Die App kann die Physiotherapeutinnen und Physiotherapeuten beispielsweise bei der Anamnese unterstützen und wichtige Informationen geben. Aber auch weitere Unterlagen, wie Aufklärungsbögen, Datenschutzvereinbarung, Behandlungsverträge, Honorarvereinbarungen oder Patientenbefragungen lassen sich mithilfe einer derartigen Anwendung digitalisieren.

So versprechen es zumindest die Firmen, die die Telematik in die Physiotherapiepraxis bringen sollen. 

Zukunftsmusik

Der Start lief nicht ganz so glatt, obwohl Susan Avci vom Berater der Softwarefirma CompuGroup, Timo Weber, gute Unterstützung bekam. Für ihn war der Prozess ebenso spannend wie für Susan Avci. Als „Pionierin“ war sie es, die Fehler bei einzelnen Schritten entdeckte und damit half, sie zu beheben. Auch die Bezirksregierung Münster war dankbar, dass sie Probleme auf Kundenseite aufgezeigt bekamen und somit lösen konnten. „Jetzt habe ich zwar die Technik, muss aber erst mal aktiv werden, denn die Ärzte haben es noch nicht auf dem Schirm, dass wir in den Physiotherapiepraxen auch an die TI angeschlossen sind. Also telefoniere ich die Ärzte ab, mit denen ich schon lange zusammenarbeite und informiere sie darüber. Es liegt in meiner Verantwortung, den weiteren Prozess in Gang zu kriegen und zu vermitteln. Ich bin dabei“. 

Zeitplan

Die Digitalisierung kann und wird einen wichtigen Beitrag zur Entbürokratisierung der Gesundheitsversorgung und zur Sicherung einer flächendeckenden Patientenversorgung leisten. „Die Digitalisierung kann die Dokumentation, Kommunikation und auch die Abrechnung zukunftsweisend vereinfachen. Voraussetzung dafür ist, dass die technische Umsetzung praxisnah erfolgt. Dafür setzen wir uns als Verband ein“, betont Uwe Eisner, stellvertretender Vorsitzender von PHYSIO-DEUTSCHLAND.  Der Probebetrieb startet im Jahr 2024. Aktuell gehen die GEMATIK (Gesellschaft für Telematikanwendungen der Gesundheitskarte mbH) und das BMG (Bundesministerium für Gesundheit) davon aus, dass der Regelbetrieb mit der eVO (elektronische Verordnung) ab 2026 erfolgen wird. Spätestens bis dahin müssen Physiotherapiepraxen an die Telematikinfrastruktur verbindlich angeschlossen sein. 

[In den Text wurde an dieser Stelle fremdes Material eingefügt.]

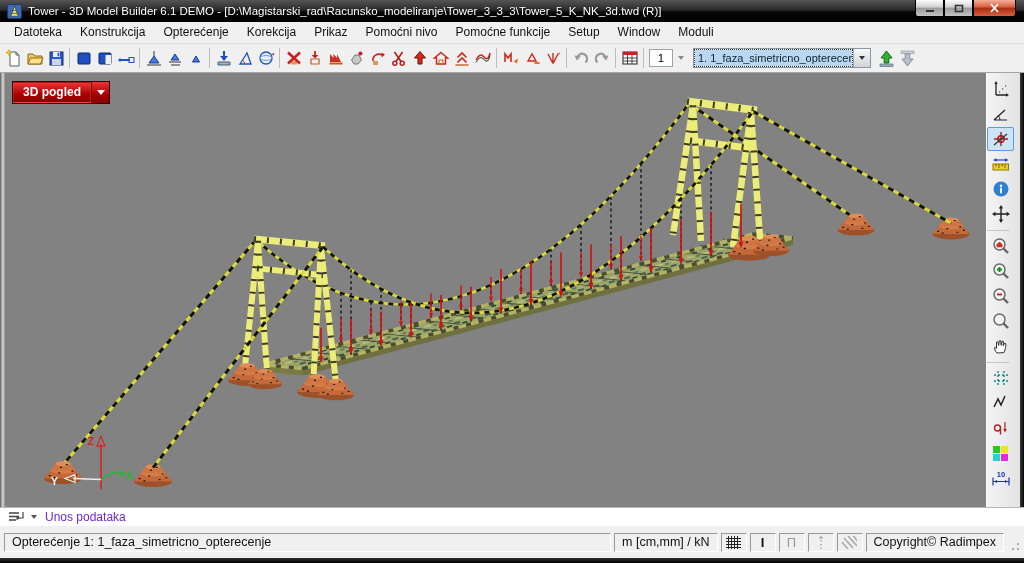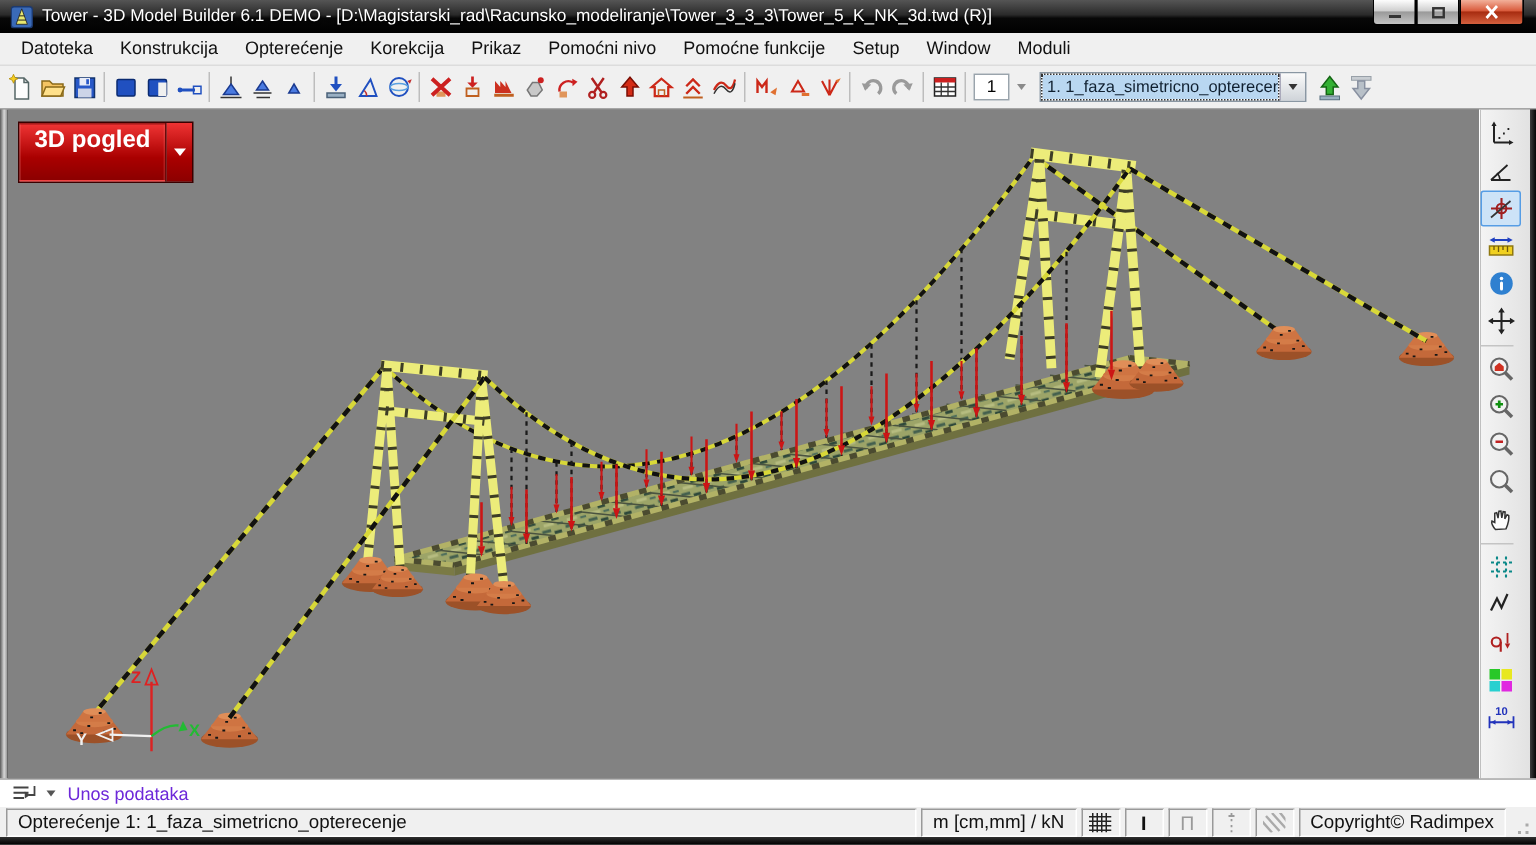"3D pogled" .vb-main { font-size: 16px -> 12px; padding: 2px 9px 17px -> 2px 9px 3px }
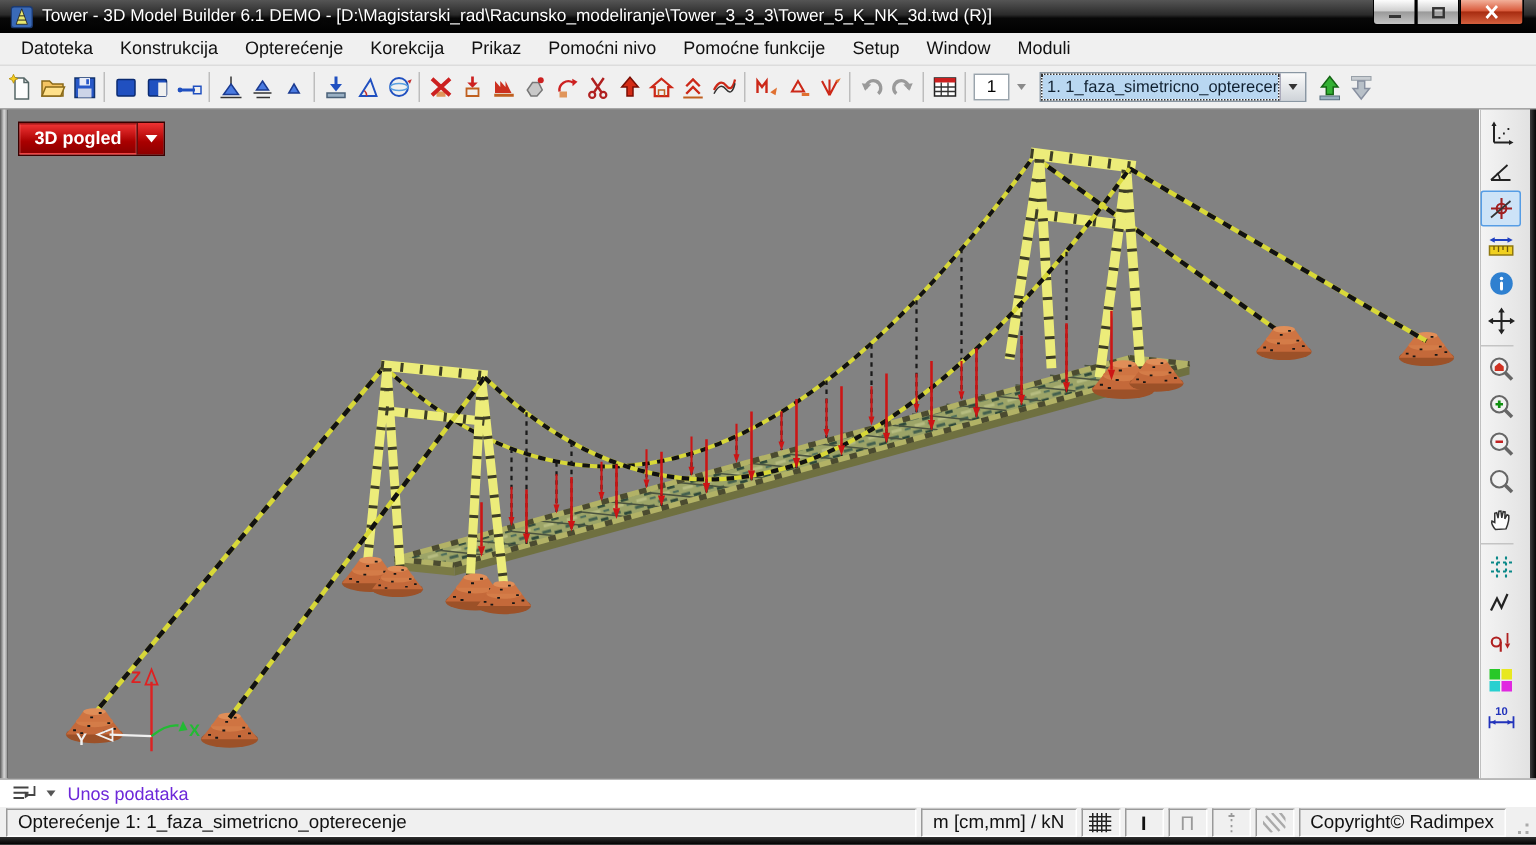"Opterećenje 1:" .statusbar { height: 20px -> 32px }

Teil des Prozesses zu sein ist spannend

Der Spaß und die Neugierde bei einem ganz neuen Projekt als Erste dabei zu sein, verlor Susan Avci auch nicht, als es mal nicht so funktionierte wie es sollte. Für sie überwiegen die Vorteile. „Ich hatte keine Zeitnot und habe darüber ein sehr nettes Netzwerk bekommen, das sehr hilfreich war,“ so Susan Avci. Spannend ist es für sie auch jetzt noch aus einem anderen Grund. Die Anschluss- und Betriebskosten werden durch den GKV-Spitzenverband refinanziert. Daher gibt es jede Menge Vorteile und Verbesserungen ohne finanziellen Mehraufwand. So soll sichergestellt werden, dass auch wirklich alle Beteiligten an die TI angeschlossen werden können. Den Antrag hat Susan Avci bereits gestellt, aber wie viel sie tatsächlich rückerstattet bekommt, das wird sich zeigen. Wenn sie tatsächlich die versprochenen 100 % erstattet bekommt, wird sie vielleicht doch vor Freude einen letzten Papierflieger steigen lassen.